在李白的《少年行》中有说:“君不见淮南少年游侠客,白日球猎夜拥郑。”“少年游侠好经过,浑身装束皆绮罗,蕙兰相随喧妓女,风光去处满笙歌。”这里说明侠少在男女之情上当时持的是一种较为放纵的态度。但要注意的是,侠的男女关系,在传统时代,只限于花街柳巷,娼楼妓寮。侠必须讲道义,绝不能巧取豪夺。否则就是采花大盗,要遭人唾弃。

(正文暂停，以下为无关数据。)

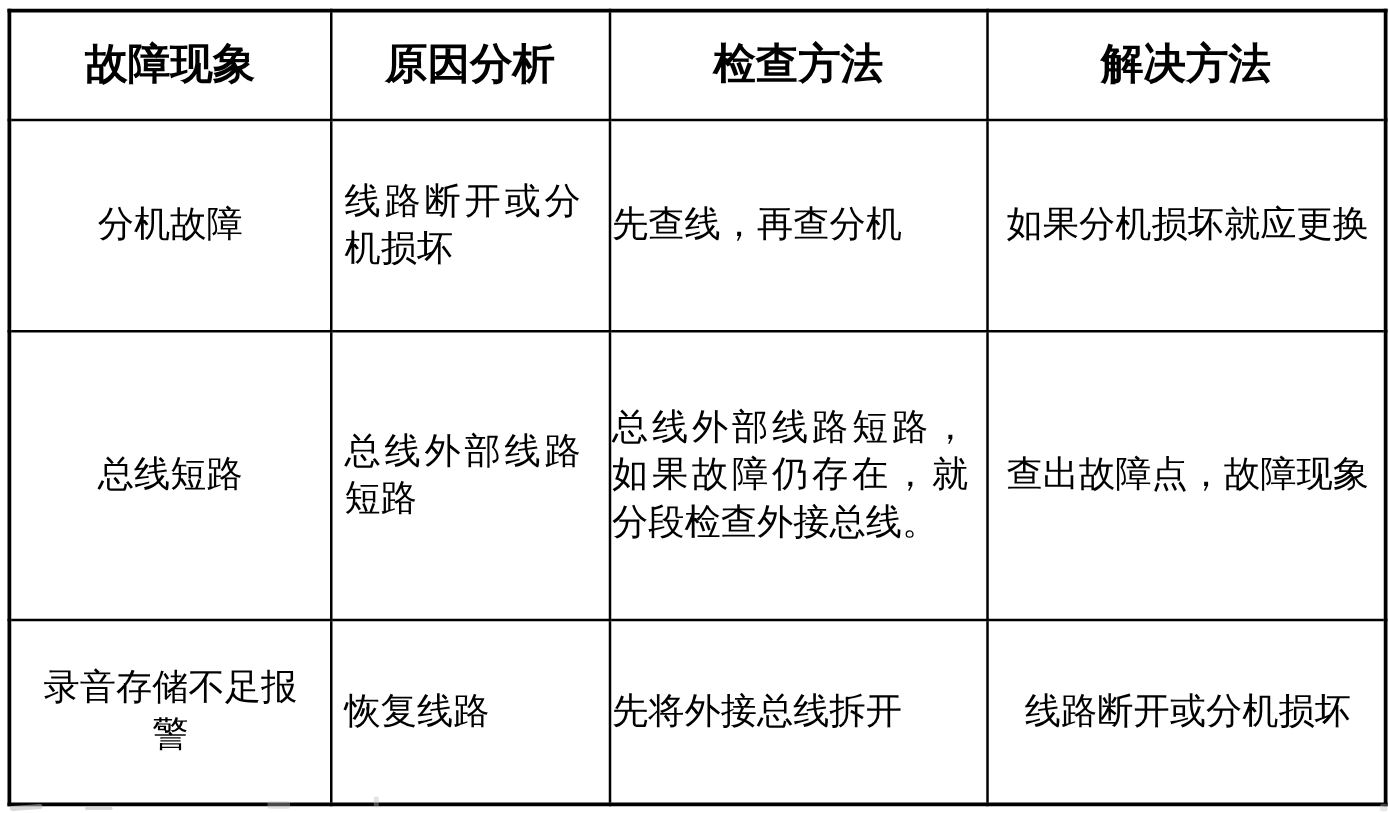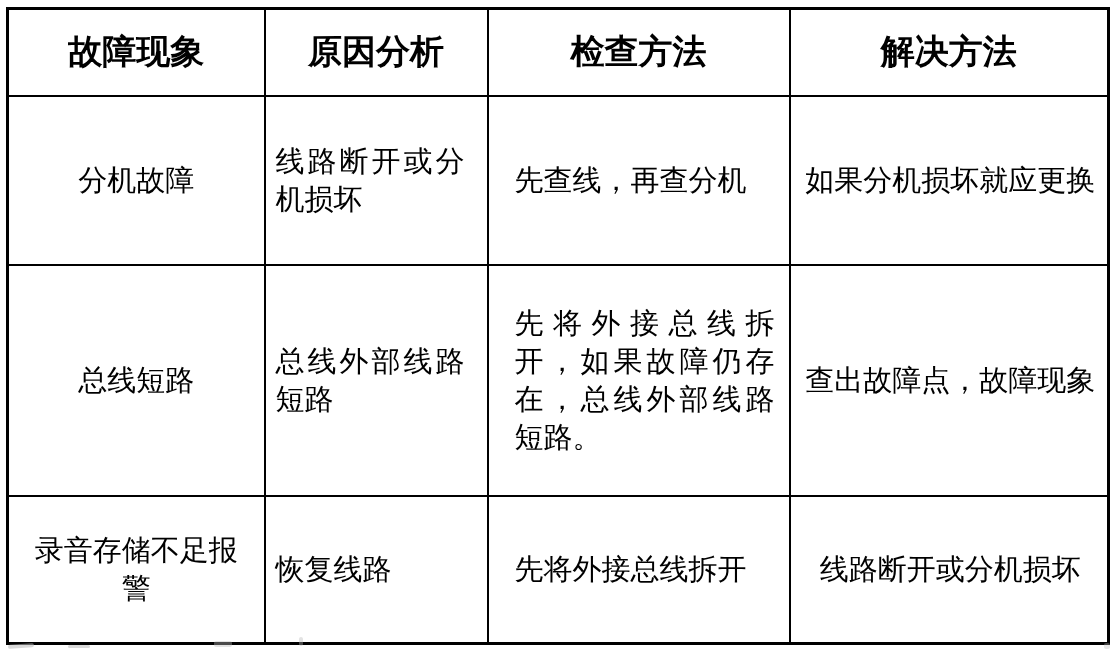--- a/index.html
+++ b/index.html
@@ -58,7 +58,7 @@
   }
   td.col-check {
     text-align: justify;
-    padding: 0 14px 0 26px;
+    padding: 0 14px 0 1px;
   }
   td.col-solution {
     text-align: center;

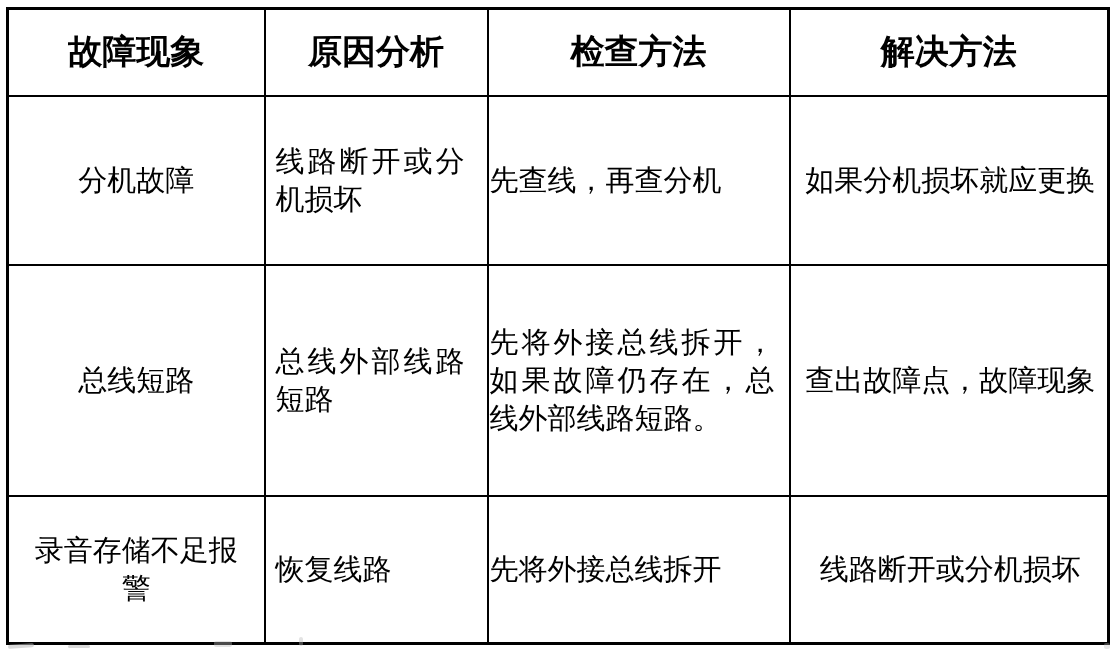--- a/index.html
+++ b/index.html
@@ -106,7 +106,7 @@
       <tr class="row-2">
         <td class="col-symptom">总线短路</td>
         <td class="col-cause">总线外部线路短路</td>
-        <td class="col-check">先将外接总线拆开，如果故障仍存在，总线外部线路短路。</td>
+        <td class="col-check">总线外部线路短路，如果故障仍存在，就分段检查外接总线。</td>
         <td class="col-solution">查出故障点，故障现象</td>
       </tr>
       <tr class="row-3">

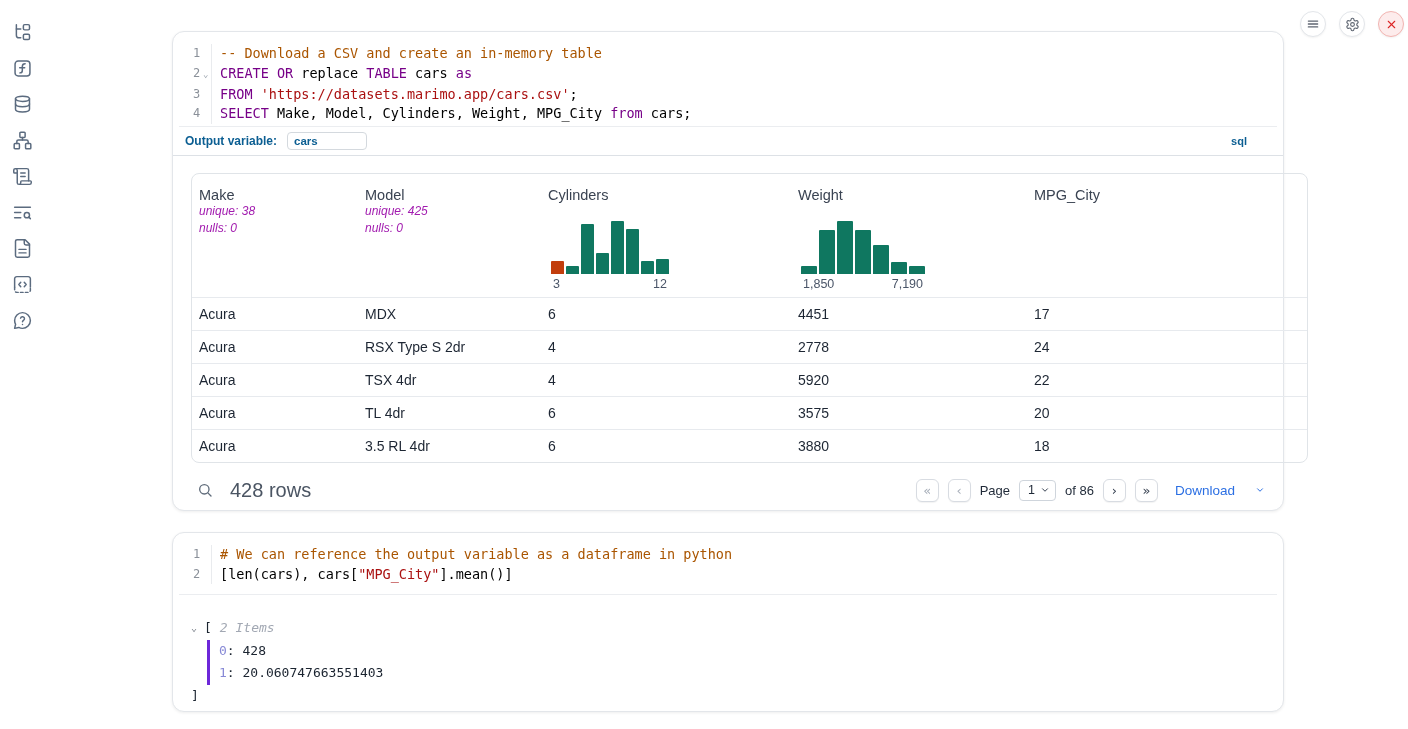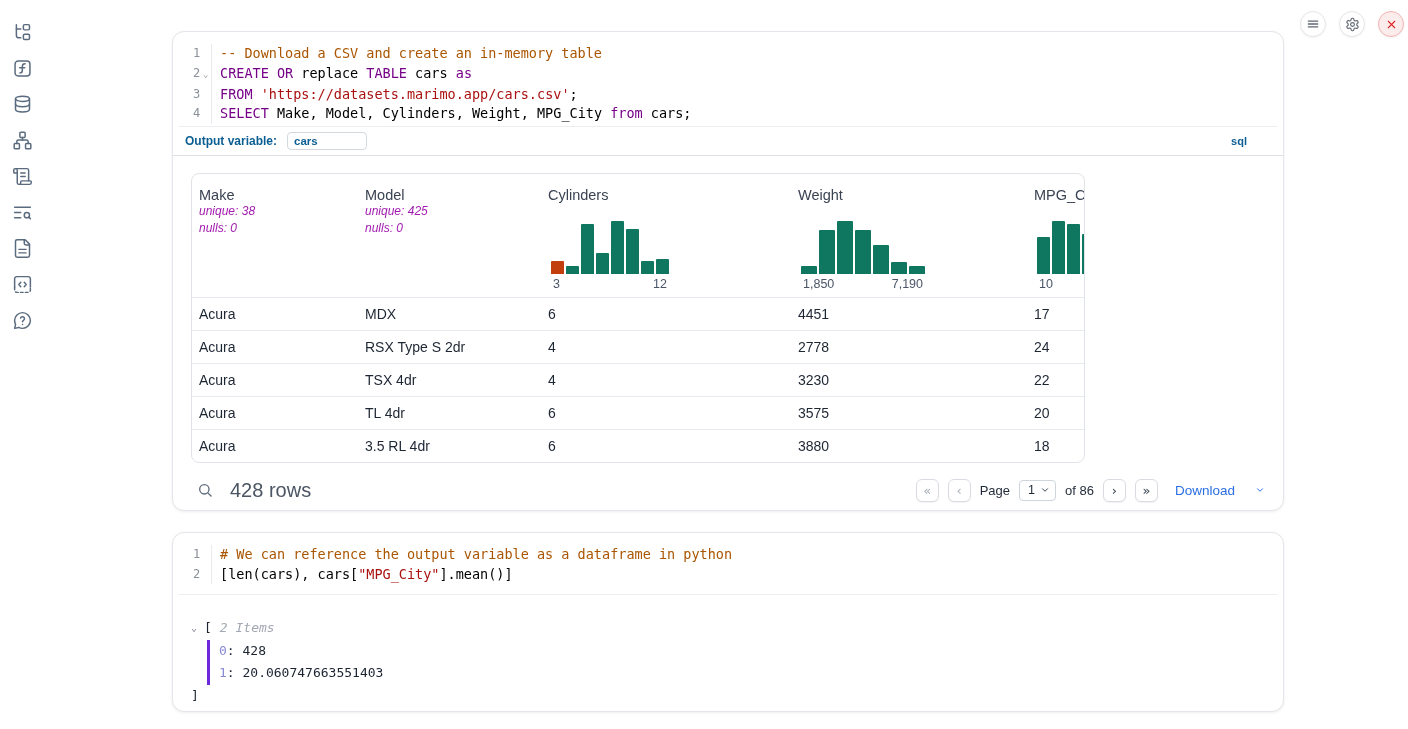--- a/index.html
+++ b/index.html
@@ -52,7 +52,7 @@
   .lang-badge { margin-left:auto; color:#0b5e92; font-weight:bold; font-size:11px; }
 
   
-  .table-wrap { margin:17px 0 0 18px; width:894px; border:1px solid #e0e4e8;
+  .table-wrap { margin:17px 0 0 18px; width:1117px; border:1px solid #e0e4e8;
                 border-radius:8px; overflow:hidden; --cols:166px 183px 250px 236px 1fr; }
   .thead { display:grid; grid-template-columns:var(--cols); height:123px; }
   .hcell { padding:13px 0 0 7px; display:flex; flex-direction:column; }

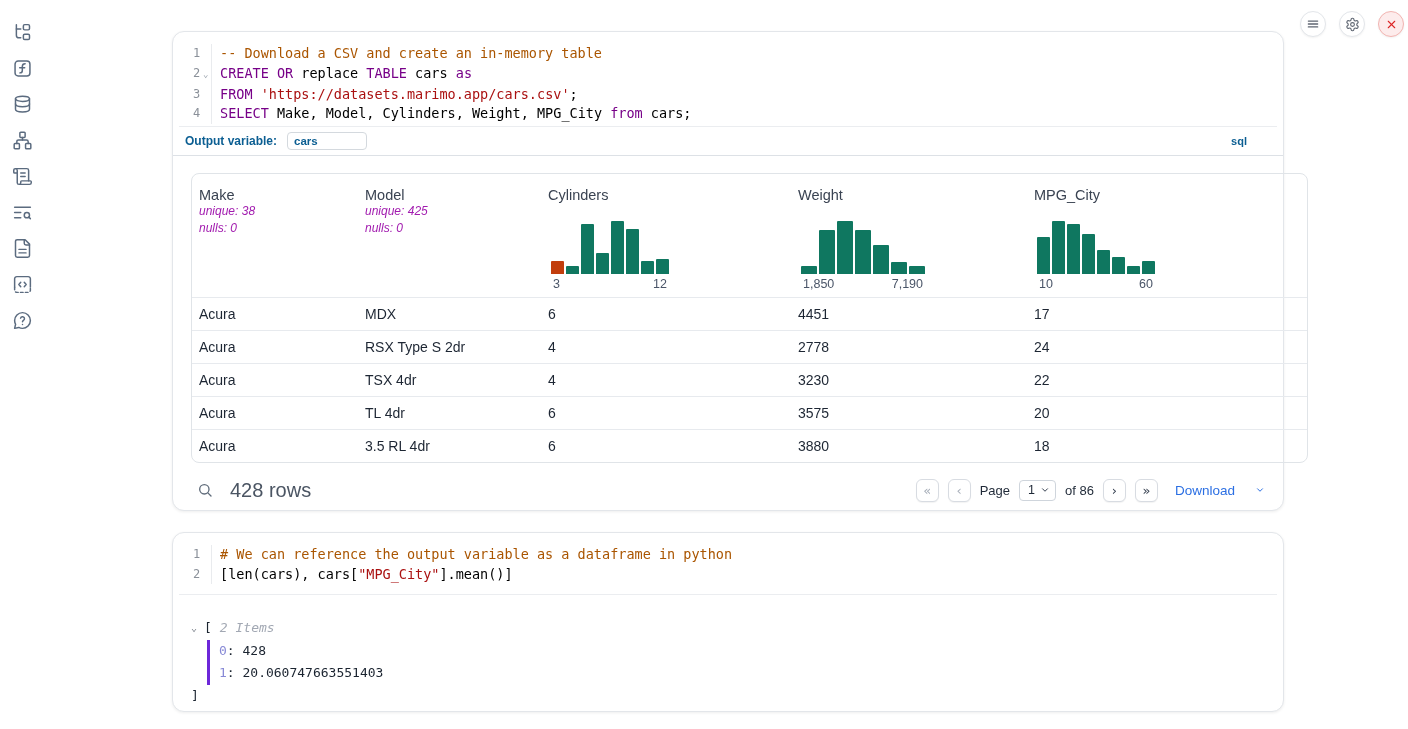--- a/index.html
+++ b/index.html
@@ -284,22 +284,6 @@
       </div>
       <div class="hcell">
         <span class="col-name">MPG_City</span>
-        <div class="hist">
-          <div class="hist-bars">
-              <div class="hist-bar" style="width: 13px; height: 37px; background: rgb(15, 119, 96);"></div>
-              <div class="hist-bar" style="width: 13px; height: 53px; background: rgb(15, 119, 96);"></div>
-              <div class="hist-bar" style="width: 13px; height: 50px; background: rgb(15, 119, 96);"></div>
-              <div class="hist-bar" style="width: 13px; height: 40px; background: rgb(15, 119, 96);"></div>
-              <div class="hist-bar" style="width: 13px; height: 24px; background: rgb(15, 119, 96);"></div>
-              <div class="hist-bar" style="width: 13px; height: 17px; background: rgb(15, 119, 96);"></div>
-              <div class="hist-bar" style="width: 13px; height: 8px; background: rgb(15, 119, 96);"></div>
-              <div class="hist-bar" style="width: 13px; height: 13px; background: rgb(15, 119, 96);"></div>
-            </div>
-          <div class="hist-labels">
-            <span>10</span>
-            <span>60</span>
-          </div>
-        </div>
       </div>
     </div>
     <div class="tbody">

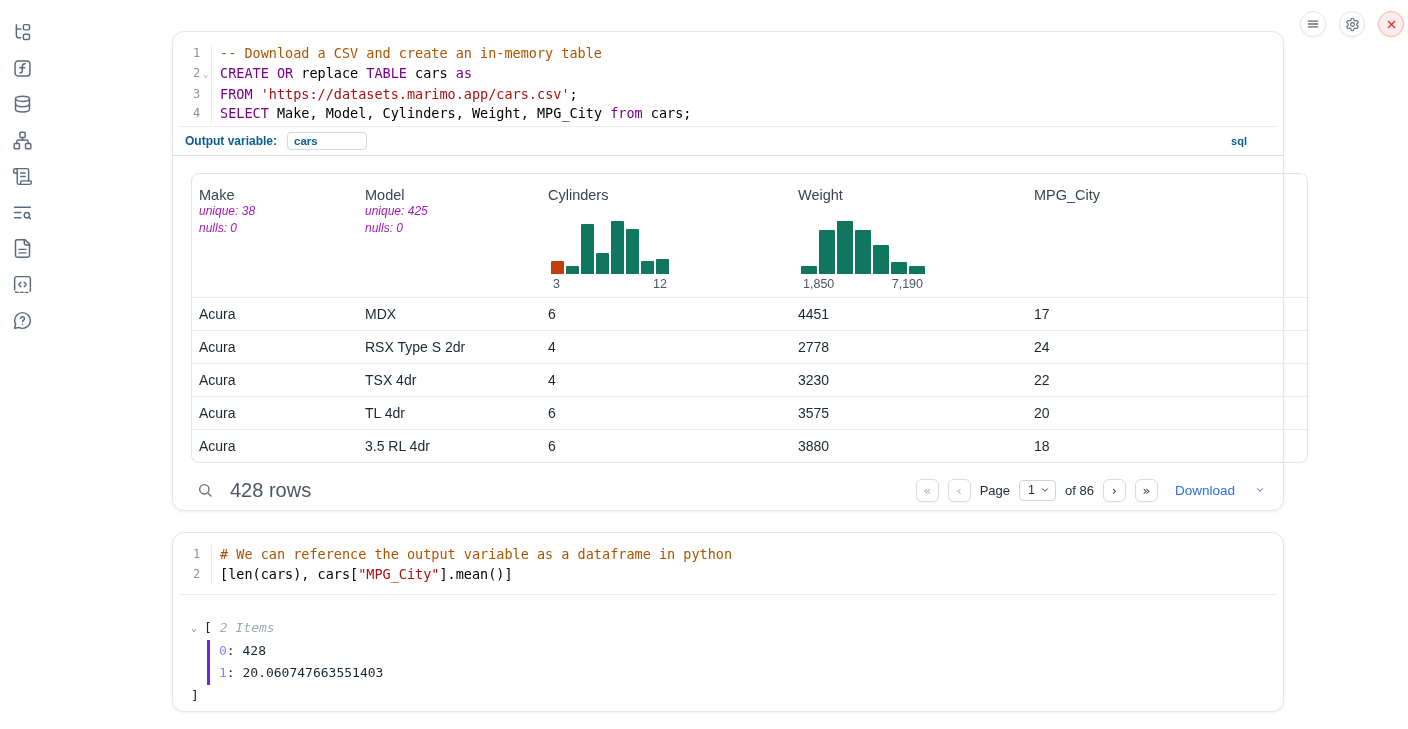--- a/index.html
+++ b/index.html
@@ -305,7 +305,7 @@
           <div class="tcell">Acura</div>
           <div class="tcell">TSX 4dr</div>
           <div class="tcell">4</div>
-          <div class="tcell">3230</div>
+          <div class="tcell">5920</div>
           <div class="tcell">22</div>
         </div>
         <div class="trow">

侠对于性的态度,唐以前相对开放一些,宋以后则较为保守。
他们恣情任气。
任气,则恣意欢游,不拘小节,则性好慷慨,睚眦必报,凭血性刚勇不计后果。恣情任气,使侠的人格境界得到极大的夸张,使侠的精神自由得到极大满足,最终形成一种至情至性的侠义人格。
《游侠人格》一书中,认为“游戏实际在中国传统文化形态红,建树起一种特立独行、狂傲恣肆的人格风范。”具体而言:
第一,是一种豪宕不拘的旷爽之气;第二,亮直无伪、矫抗任真、不于物俯仰的伉直之气;第三,宁折不弯的傲气和刚决之气;第四,无所畏惧而又敢于冒险的胆气。
在武侠小说中,恣情任气、笑傲江湖更被作为一种典型的游侠人格高级境界,受到高度的赞扬和崇尚。金庸笔下的黄药师,杨过夫妇,令狐冲……都是这一人格境界的自觉实践者。
侠与兼爱
其无条件的广义的兼爱,是平等。
其有条件的狭义的兼爱,是义气。
在墨家的理想中,兼爱是容易做到的,只要自己付出,别人也会给予。为了得到别人的兼爱,自己首先要对别人实行无条件的兼爱。
在侠的理想热望中,是无条件的兼爱,是天下一切人的平等,但这在现实中实际上不可能。故在具体的游侠行为中,更多的也更容易实行的,就是以朋友为前提的侠义内部的兼爱——义气。
义气,在江湖中许多人都能够做到,有义气即可称侠,这是侠的初阶。
平等,只有少数人有深切的领会并施之于实践,此谓之大侠。
自由,则已由侠的理想追求而超越侠的现实空间,包含着丰富的历史文化内容,具有指向人类文明的意义,是一种理想境界。